飾るものを絞ると、一つひとつが引き立ちます。棚や机の上は、面積の3割ほどを空けておくくらいの気持ちで物を置くと、置いた物が主役として映えます。買い足す前に「今ある物のどれと入れ替えるか」を考える癖をつけると、物がむやみに増えません。すでに置きすぎている場合は、まず飾りを半分に減らして、余白がどれだけ効くかを試してみてください。
賃貸で原状回復できる方法を選ぶ
賃貸では、退去時に部屋を元の状態に戻す原状回復の義務があります。壁に釘やネジで穴を開けたり、強力な両面テープではがせなくなったり、塗料で色を変えたりすると、退去時に修繕費を請求されることがあります。おしゃれにしようとした工夫が、かえって思わぬ出費につながっては本末転倒です。飾る前に、あとで元に戻せるかどうかを確かめておきましょう。

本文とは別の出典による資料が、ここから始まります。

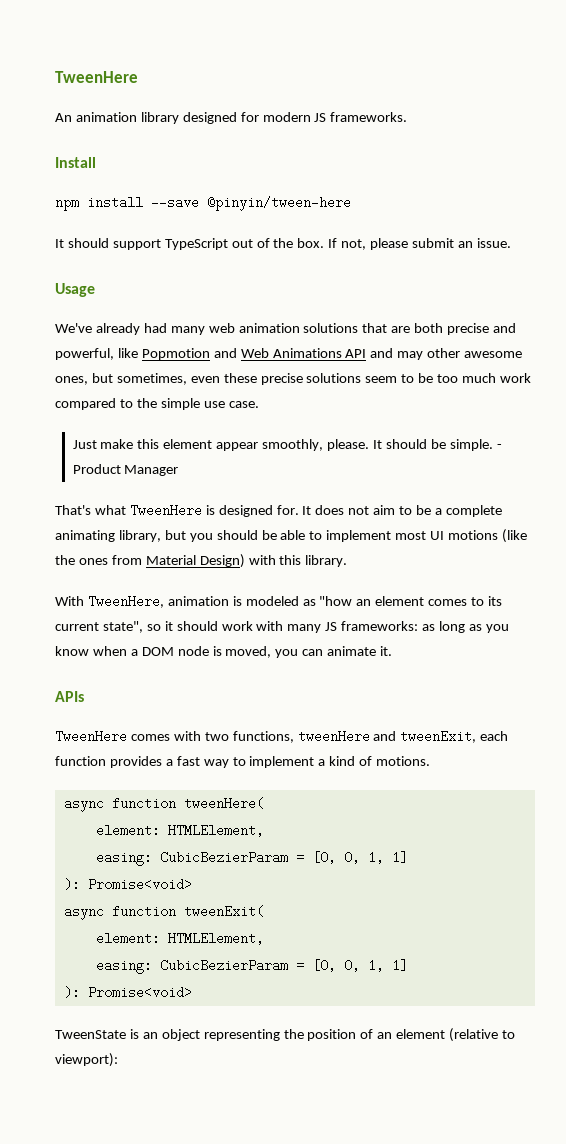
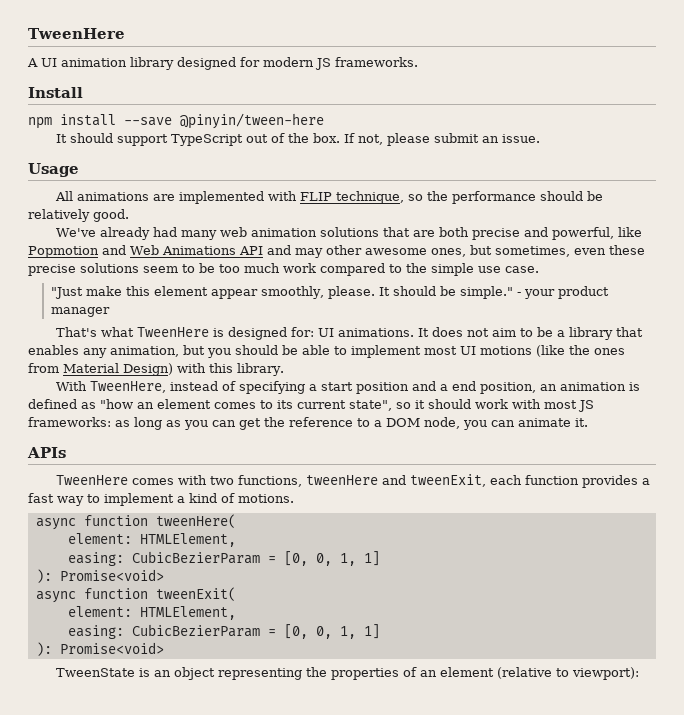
- An animation library designed for modern JS frameworks.
+ A UI animation library designed for modern JS frameworks.
+ All animations are implemented with FLIP technique, so the performance should be relatively good.
- Just make this element appear smoothly, please.
+ "Just make this element appear smoothly, please.
- It should be simple. - Product Manager
+ It should be simple." - your product manager
- That's what TweenHere is designed for.
+ That's what TweenHere is designed for: UI animations.
- It does not aim to be a complete animating library, but you should be able to implement most UI motions (like the ones from Material Design) with this library.
+ It does not aim to be a library that enables any animation, but you should be able to implement most UI motions (like the ones from Material Design) with this library.
- With TweenHere, animation is modeled as "how an element comes to its current state", so it should work with many JS frameworks: as long as you know when a DOM node is moved, you can animate it.
+ With TweenHere, instead of specifying a start position and a end position, an animation is defined as "how an element comes to its current state", so it should work with most JS frameworks: as long as you can get the reference to a DOM node, you can animate it.
- TweenState is an object representing the position of an element (relative to viewport):
+ TweenState is an object representing the properties of an element (relative to viewport):

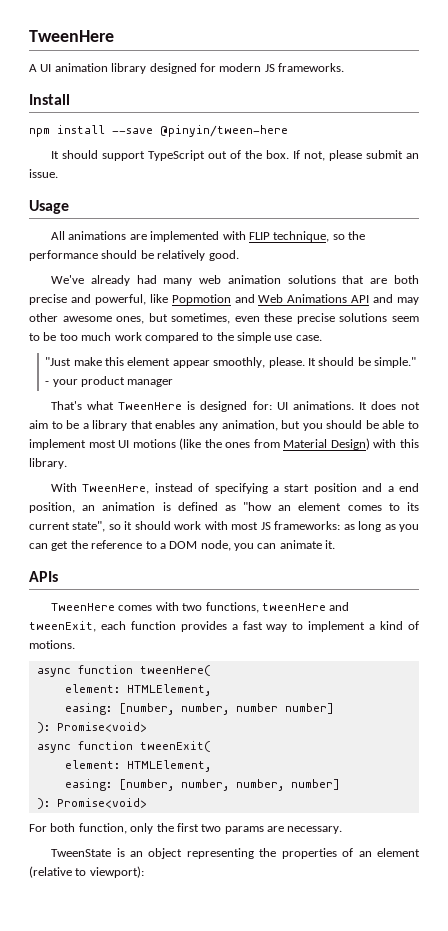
  async function tweenHere(
  element: HTMLElement,
- easing: CubicBezierParam = [0, 0, 1, 1]
+ easing: [number, number, number number]
  async function tweenExit(
  element: HTMLElement,
- easing: CubicBezierParam = [0, 0, 1, 1]
+ easing: [number, number, number, number]
  ): Promise<void>
+ For both function, only the first two params are necessary.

跡を残さずに飾るなら、貼ってはがせるタイプのフックやウォールシール、突っ張り棒を使うと安心です。ポスターは画鋲より、はがせる粘着材やマスキングテープを下地にして貼ると壁を傷めません。壁紙を変えたいときも、上から貼ってはがせるタイプの壁紙シートを選べば原状回復できます。心配なら、契約書の原状回復の条件を一度読み返しておくと、どこまでやってよいかの線引きがはっきりします。跡が残らない方法を選んで、退去時の負担なく部屋を飾ってみてください。
まとめ
一人暮らしの部屋は、色を3色までにまとめ、家具のテイストをそろえ、照明を工夫するだけでおしゃれに見えます。ファブリックや観葉植物、ポスターなど低予算のアイテムでも印象を変えられます。
配線を隠し、物を収納にしまって生活感を抑えると、すっきりした部屋になります。見せる収納と隠す収納を使い分け、物を増やしすぎず、賃貸では原状回復できる方法を選びましょう。まずは使う色を3色に絞るところから始めてみてください。